▶ Image comparison data:
+-------+
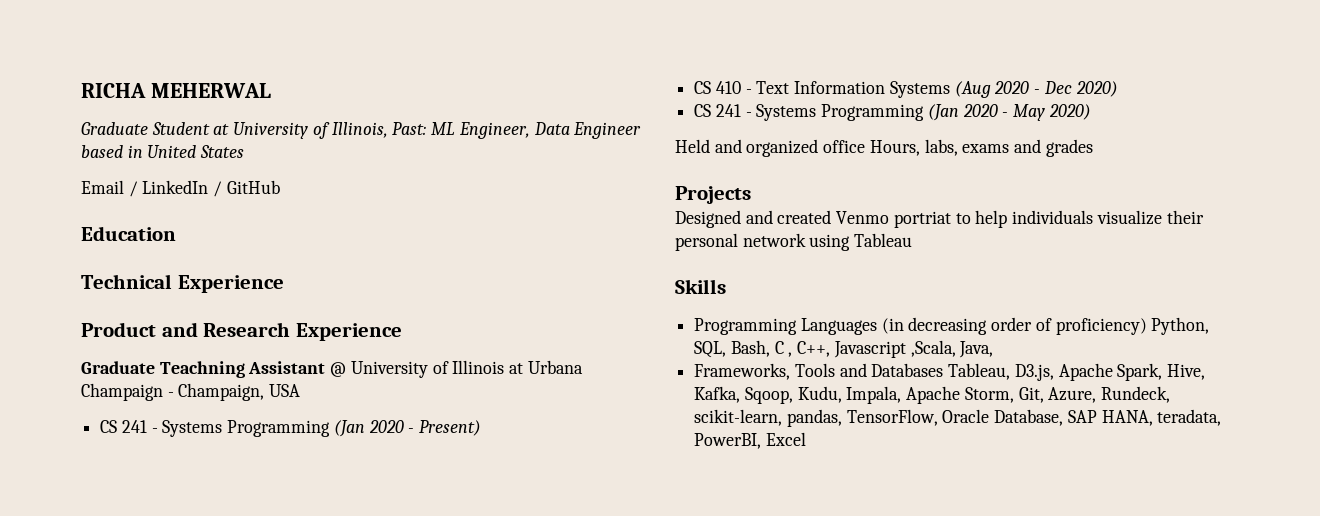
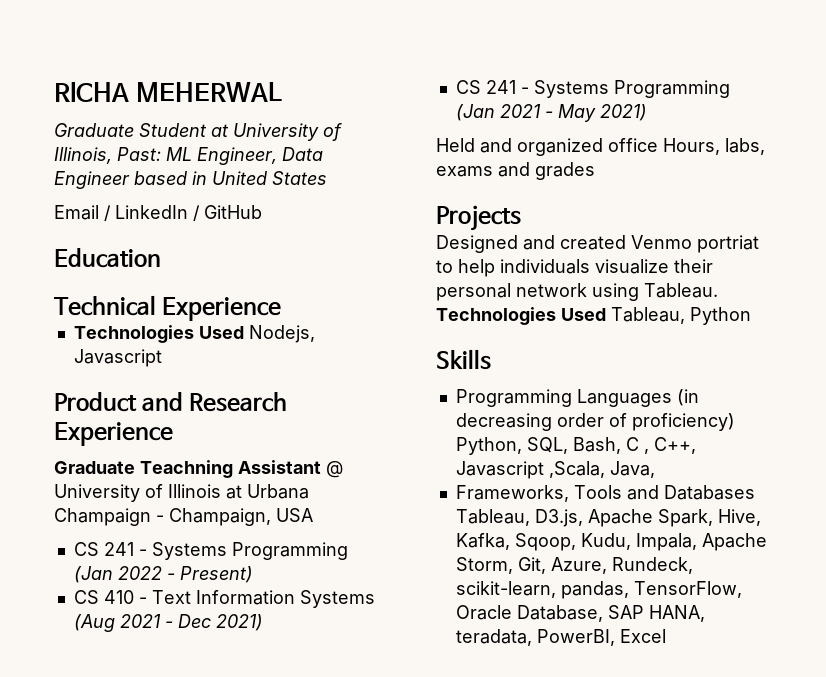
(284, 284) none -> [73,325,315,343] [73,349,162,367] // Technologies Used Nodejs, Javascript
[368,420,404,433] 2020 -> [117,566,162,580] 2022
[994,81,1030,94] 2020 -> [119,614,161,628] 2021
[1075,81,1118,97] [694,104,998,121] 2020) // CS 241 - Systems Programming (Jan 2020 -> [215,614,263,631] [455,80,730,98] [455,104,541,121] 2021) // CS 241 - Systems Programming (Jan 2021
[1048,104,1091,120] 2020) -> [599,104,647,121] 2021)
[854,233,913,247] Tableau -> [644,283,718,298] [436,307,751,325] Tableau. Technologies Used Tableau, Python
+-------+
▶ WHAT TO PRODUCE:
Across the entries above, work out how many lines hold "Technologies". The answer is that number alone.

▶ OUTPUT FOR THIS EXERCISE:
2